Netflix is showing the movie Sliding Doors this month (and serendipitously also showing Serendipity, a way more palatable existential rom-com).  It stars Gwenneth Paltrow as a woman who has parallel lives occurring based on minor differences in circumstance that alter the outcome of her immediate future.  Ultimately  three things are revealed: #1.  The event that changed everything was out of her control, seemingly extraneous and unnoticed by her #2. Everything that happens happens in parallels whether she is part of it or not  #3.  The outcome somehow is going to be the same regardless of the path.   I showed this movie to A1 to drive a concrete point home in the spirit of control and lack there of.  I have this funny thing with the idea of omnipotence and omniscience at the same time….a notion that seems cruel to those of us whose minds cannot conform in that manner no matter how much salvation sounds like a cozy deity-down comforter everyone else can snuggle in.  It means people like me and A1 are damned from the start because we just CANT …and it was planned it that way.  Like being forced as a child to hug and kiss a relative even when that relative knows it makes you uncomfortable to do so.  All in the name of making that relative feel warm and special.  Except what kind of weirdo feels all the good feels by making a child squish their body against theirs against their will?   That is why I show Netflix movies to my kid instead of reading parables.  I’d rather he believe that people just think he has bad taste in movies than that his life and choices are meaningless and filled with anxiety because his synapses don’t fire in a way that will ultimately please an all knowing being who made him that way.  We cannot help thinking about how our moments might be affecting an unknown future.

A2 operates differently.  These things do not need to be explained to him because he is only in the present.  I am happy because Daddy is here NOW.  I am not happy because I want Daddy here NOW.   NOW I am happy and screw Daddy because we are on our way to Chuck E. Cheeses.  If all is no worse than status quo then  optimism and hope are not necessary if you are only worried about right now.  It really isn’t until someone introduces you to unrealized expectations or well conditioned responses that we develop a sense of disappointment, dashed hopes and anxiety of an unknown future.
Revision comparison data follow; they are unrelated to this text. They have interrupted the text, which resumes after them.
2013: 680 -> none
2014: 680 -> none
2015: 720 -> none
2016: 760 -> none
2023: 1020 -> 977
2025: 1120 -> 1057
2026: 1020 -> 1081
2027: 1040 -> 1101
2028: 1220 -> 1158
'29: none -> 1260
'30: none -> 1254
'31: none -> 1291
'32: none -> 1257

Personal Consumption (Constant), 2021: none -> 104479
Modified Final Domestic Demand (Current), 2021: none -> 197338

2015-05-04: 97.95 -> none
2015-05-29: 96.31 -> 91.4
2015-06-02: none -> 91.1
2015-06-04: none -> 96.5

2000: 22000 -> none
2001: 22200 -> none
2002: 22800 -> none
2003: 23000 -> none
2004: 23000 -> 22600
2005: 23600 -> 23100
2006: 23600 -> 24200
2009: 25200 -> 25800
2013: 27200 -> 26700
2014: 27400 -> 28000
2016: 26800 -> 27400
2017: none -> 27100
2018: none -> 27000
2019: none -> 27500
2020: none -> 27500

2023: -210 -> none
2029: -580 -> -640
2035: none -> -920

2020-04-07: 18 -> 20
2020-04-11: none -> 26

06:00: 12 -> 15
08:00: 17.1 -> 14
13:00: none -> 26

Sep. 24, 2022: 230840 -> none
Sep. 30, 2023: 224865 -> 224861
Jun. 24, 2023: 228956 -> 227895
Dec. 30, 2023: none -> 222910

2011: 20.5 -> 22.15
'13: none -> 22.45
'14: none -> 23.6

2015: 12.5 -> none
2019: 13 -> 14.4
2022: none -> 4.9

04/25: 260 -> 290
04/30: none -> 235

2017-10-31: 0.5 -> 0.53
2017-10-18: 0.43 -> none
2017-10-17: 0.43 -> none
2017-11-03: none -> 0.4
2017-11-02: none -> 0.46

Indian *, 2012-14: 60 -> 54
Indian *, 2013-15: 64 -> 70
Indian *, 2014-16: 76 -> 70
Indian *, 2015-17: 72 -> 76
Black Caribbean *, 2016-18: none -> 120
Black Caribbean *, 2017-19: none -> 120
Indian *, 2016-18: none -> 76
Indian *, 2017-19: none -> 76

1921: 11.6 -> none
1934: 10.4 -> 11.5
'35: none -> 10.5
In recent years A2 has also taken to obsessively asking “what is the time?” and watching any clock either as if it is a piece of art to be analyzed and admired or else as if at any time it might fly off the wall and attack him like the starlings from The Birds.  His authenticity and ability for stopping and acknowledging the moment in the the moment realizing there will be a new moment soon is a gift.  As we stand on these tracks together I think about how Autism has robbed A2 of a regular childhood but probably not because he views it that way but because I do. There is a lot of track already behind him but there is much more ahead and I strain to see the horizon in case a train comes barreling down the tracks…..because at some point there will be a train. And there is nothing I can do to stop that.  However, A2 only looks at the rails beneath his feet being careful not to trip and he only looks back to look at me.  If he were to hear the distant whistle I am sure he would simply step off the track in that moment so he could watch the train go by.  Because my focus is on the horizons while stumbling down the rails I run the risk of getting my foot stuck between the slats and then panicking thinking about the possibility of the oncoming engine .  I am hoping that in 2016  I can continue learning from A2 as I struggle with the concept of mindfulness especially when the moment seems bleak.  I hope for the ability to recognize each moment as unique and not as good or bad and that I can cherish the people and things that are important to me regardless of how time seems to be treating us in the moment. I just need to remember to point to my wrist and ask “what is the time?” and know that it will be different soon.